• _TASK DIRECTIONS_:
In the entries that follow, say how many lines contain the string "mark". Give no other words.
*** EXTRACTED ENTRIES
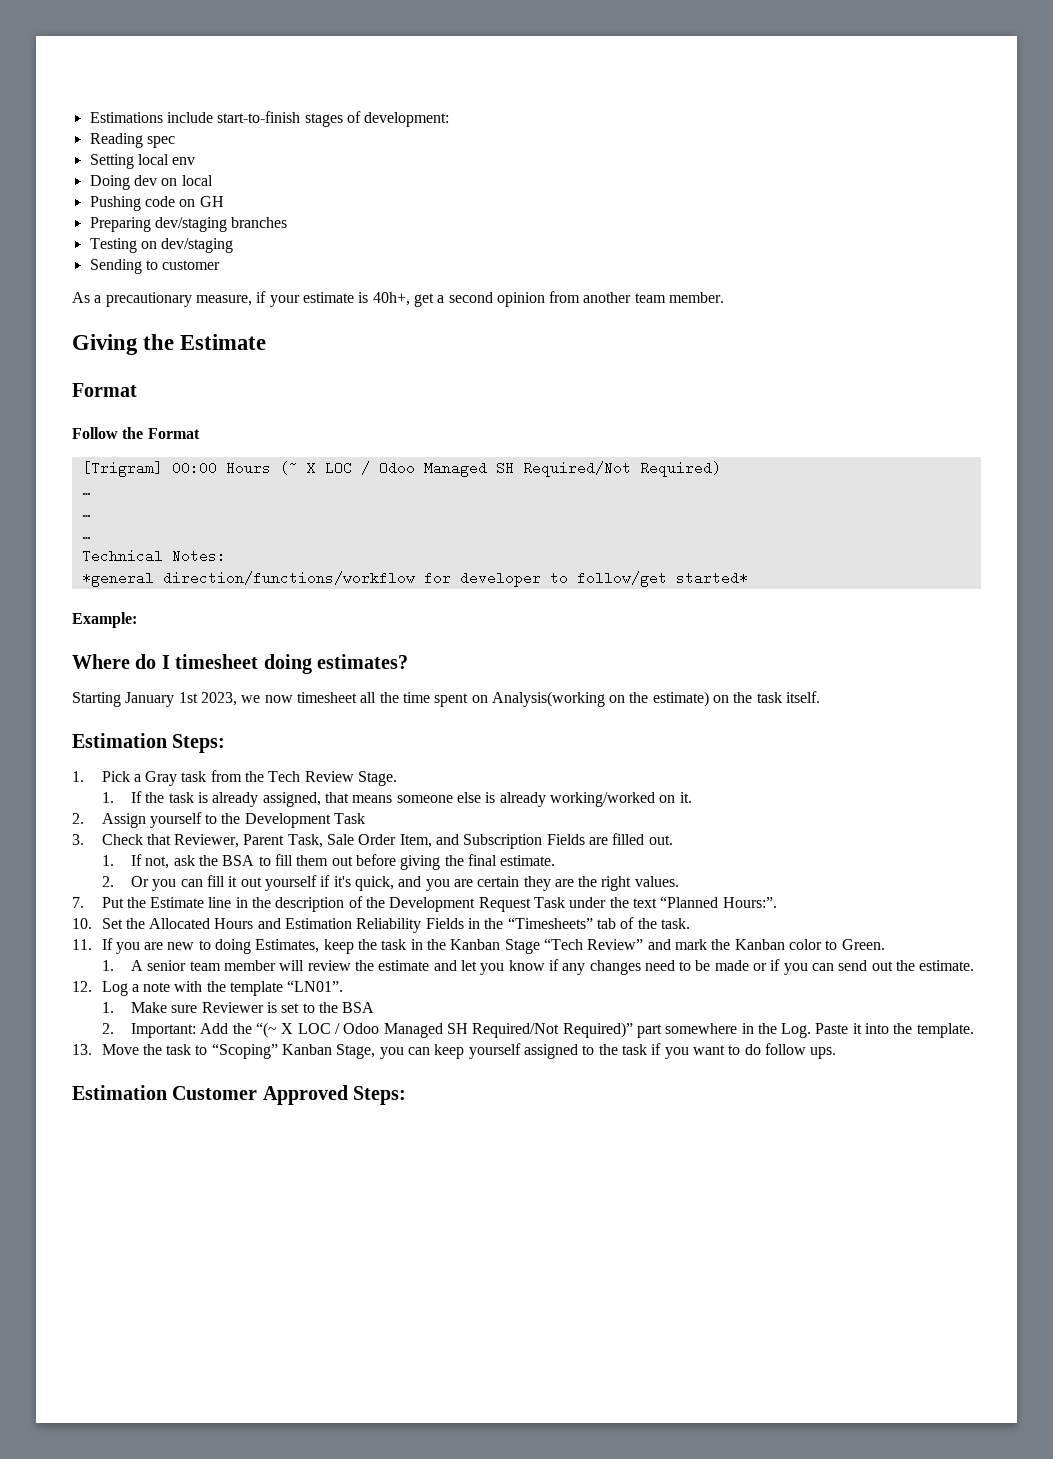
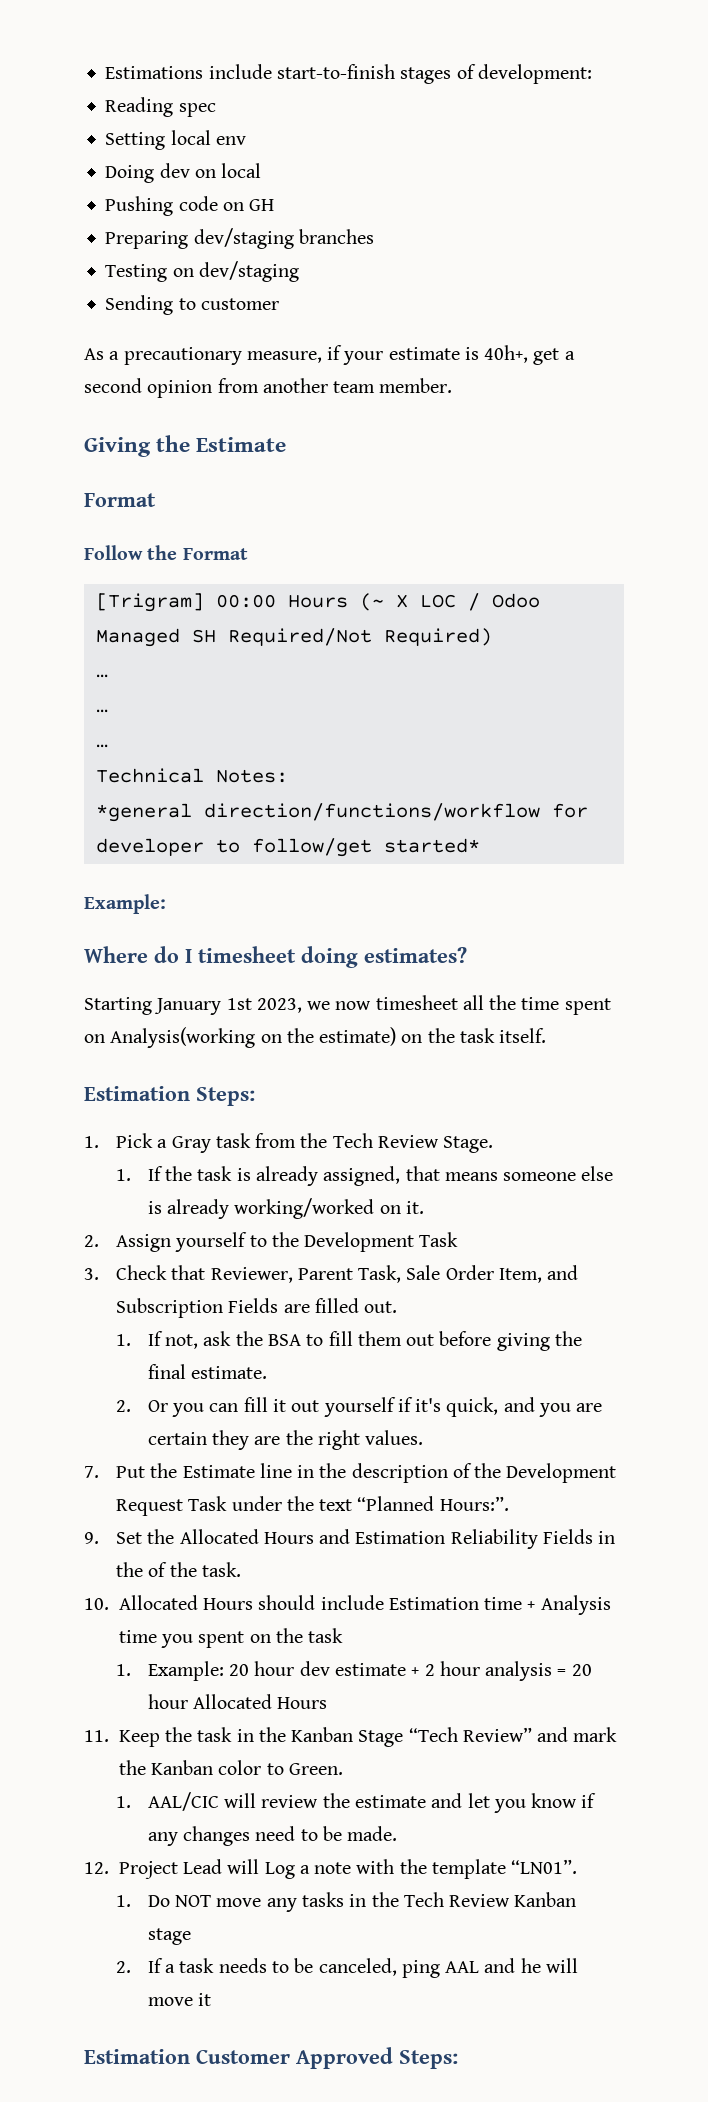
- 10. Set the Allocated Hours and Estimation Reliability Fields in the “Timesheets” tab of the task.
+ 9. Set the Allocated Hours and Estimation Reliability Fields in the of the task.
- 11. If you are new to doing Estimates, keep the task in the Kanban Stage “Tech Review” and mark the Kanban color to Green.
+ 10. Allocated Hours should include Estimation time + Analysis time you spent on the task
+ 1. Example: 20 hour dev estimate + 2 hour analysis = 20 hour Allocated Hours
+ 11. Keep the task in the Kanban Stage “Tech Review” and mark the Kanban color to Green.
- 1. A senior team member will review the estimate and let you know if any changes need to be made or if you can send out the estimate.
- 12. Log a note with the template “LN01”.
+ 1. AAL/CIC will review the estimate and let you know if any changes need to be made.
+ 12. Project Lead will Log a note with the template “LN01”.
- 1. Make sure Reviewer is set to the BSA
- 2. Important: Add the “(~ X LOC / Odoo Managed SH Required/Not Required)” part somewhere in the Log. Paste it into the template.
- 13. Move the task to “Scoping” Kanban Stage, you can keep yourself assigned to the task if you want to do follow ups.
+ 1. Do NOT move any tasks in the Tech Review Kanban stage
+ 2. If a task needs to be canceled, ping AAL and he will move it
******
*** EXTRACTED ENTRIES
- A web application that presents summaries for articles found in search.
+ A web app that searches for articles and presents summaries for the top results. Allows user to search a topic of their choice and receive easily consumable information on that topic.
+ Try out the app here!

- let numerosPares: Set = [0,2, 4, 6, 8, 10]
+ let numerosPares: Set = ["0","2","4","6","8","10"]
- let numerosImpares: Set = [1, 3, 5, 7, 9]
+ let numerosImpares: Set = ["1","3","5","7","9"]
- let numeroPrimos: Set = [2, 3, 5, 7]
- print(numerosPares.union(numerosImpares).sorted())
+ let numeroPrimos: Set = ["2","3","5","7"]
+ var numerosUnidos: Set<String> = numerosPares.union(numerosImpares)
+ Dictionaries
******
• _REPLY TO THE TASK_:
2